Authorised business depends on competent people. The exam expects you to see that training, competence, and professionalism are integral to the permission framework, especially in client-facing roles.

  • If the person lacks the knowledge or competence for the role, that is an authorisation-quality problem, not just a learning issue.
  • Professionalism is part of control quality, not an optional cultural extra.

Ethical principles and professional conduct in authorisation

The authorisation framework assumes more than technical adequacy. It also assumes honest and ethical behaviour by firms and individuals seeking or maintaining regulated status.

  • If a firm withholds material information from the regulator, the issue is not merely procedural; it is ethical and regulatory.
  • Integrity deficiencies can matter even before a customer complaint exists.

Governance and business risk under SMR

Senior Managers Regime thinking asks who is accountable for the area of risk and whether responsibilities are genuinely owned.

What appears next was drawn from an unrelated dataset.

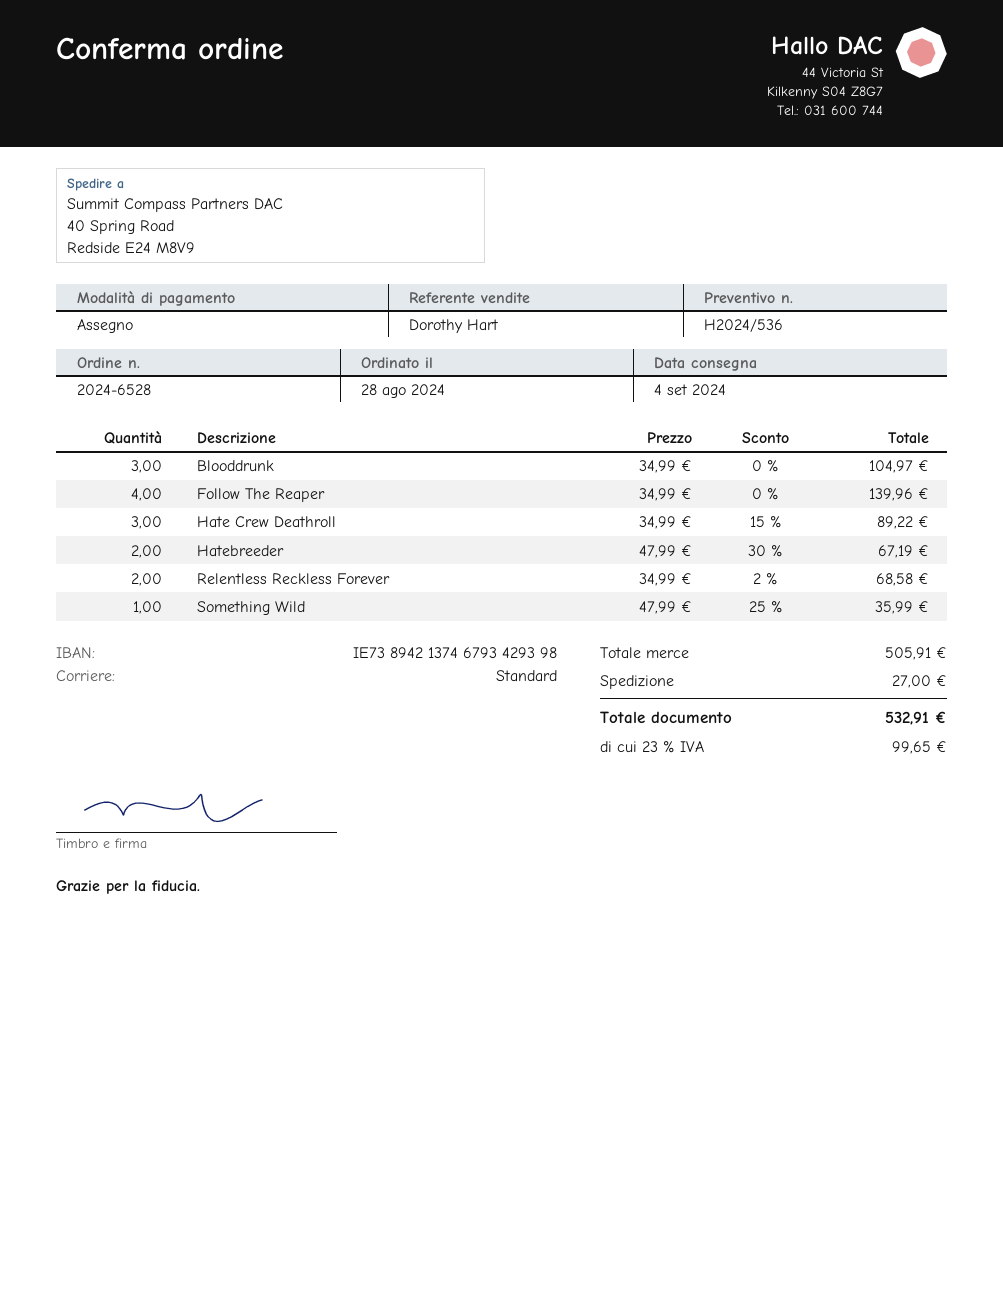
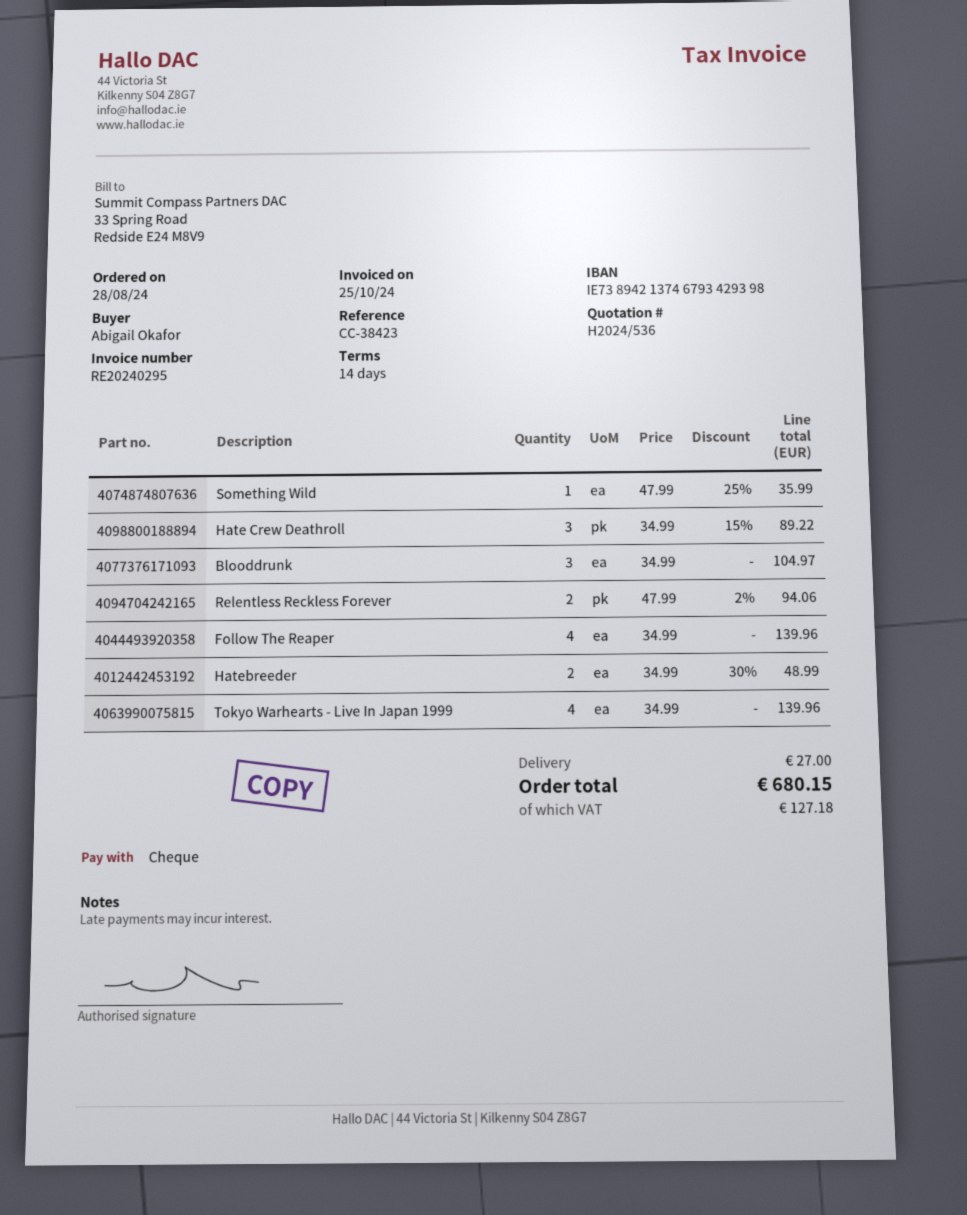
Hatebreeder: 2 x 47.99 - 30% = 67.19 -> 2 x 34.99 - 30% = 48.99
Relentless Reckless Forever: 2 x 34.99 - 2% = 68.58 -> 2 x 47.99 - 2% = 94.06
Tokyo Warhearts - Live In Japan 1999: none -> 4 x 34.99 = 139.96
tax: 99.65 -> 127.18
total: 532.91 -> 680.15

The exam normally tests responsibility and governance logic at a practical level.

  • If the firm cannot identify who owns a risk area, that is a governance weakness.
  • SMR questions usually reward clear accountability rather than committee vagueness.

Best study order inside this chapter

  1. High-level standards for firms: Start with what the regulator expects of the firm as a whole.
  2. Regulated and prohibited activities: Then identify whether the activity is inside the perimeter.
  3. Authorisation, permissions, and exempt persons: Add the permission route next.
  4. Record-keeping and notifications: Then cover ongoing obligations after authorisation.
  5. Approval of individuals and the Directory: Move from firm status to individual status.
  6. Training, competence, and professionalism: Then secure the competence layer.
  7. Ethical principles and professional conduct in authorisation: Add integrity and disclosure expectations.
  8. Governance and business risk under SMR: Finish with accountability under SMR.

Quick map

    flowchart TD
	A["Proposed business activity"] --> B{"Is it inside the regulated perimeter?"}
	B -->|"Yes"| C["Check firm permission or exemption route"]
	C --> D["Check records, notifications, and controls"]
	D --> E["Check relevant individuals, competence, and accountability"]
	B -->|"No or prohibited"| F["Do not proceed on an unauthorised basis"]

What stronger answers usually do

  • start with the activity and the perimeter before naming the person or formality
  • treat competence, ethics, and governance as part of authorisation quality
  • separate firm-level permission from individual-level accountability
  • recognise that record-keeping and notifications are ongoing duties, not launch-day details only

Sample Exam Question

A firm wants a new employee to begin a client-facing role immediately even though the person has not yet met the required competence standard for that role. Which concern is strongest?

  • A. No concern arises if the employee is commercially confident
  • B. The issue only matters after the employee receives a client complaint
  • C. The employee may still start because competence is a personal choice
  • D. Training and competence requirements are central to the authorisation and professionalism framework

Answer: D.

The framework expects firms to use competent individuals in relevant roles. Competence is part of the regulatory standard, not just a matter of confidence or later complaint handling.

Common traps

  • treating perimeter, permissions, and individual status as one undifferentiated issue
  • assuming commercial urgency can override competence requirements
  • forgetting that integrity and governance matter at the authorisation stage itself
  • ignoring ongoing records and notifications after the initial approval point

Key takeaways

  • Authorisation questions usually begin with the activity, not the paperwork.
  • Firm permissions and individual accountability are related but not identical.
  • Competence and ethics are part of the authorisation framework, not a later add-on.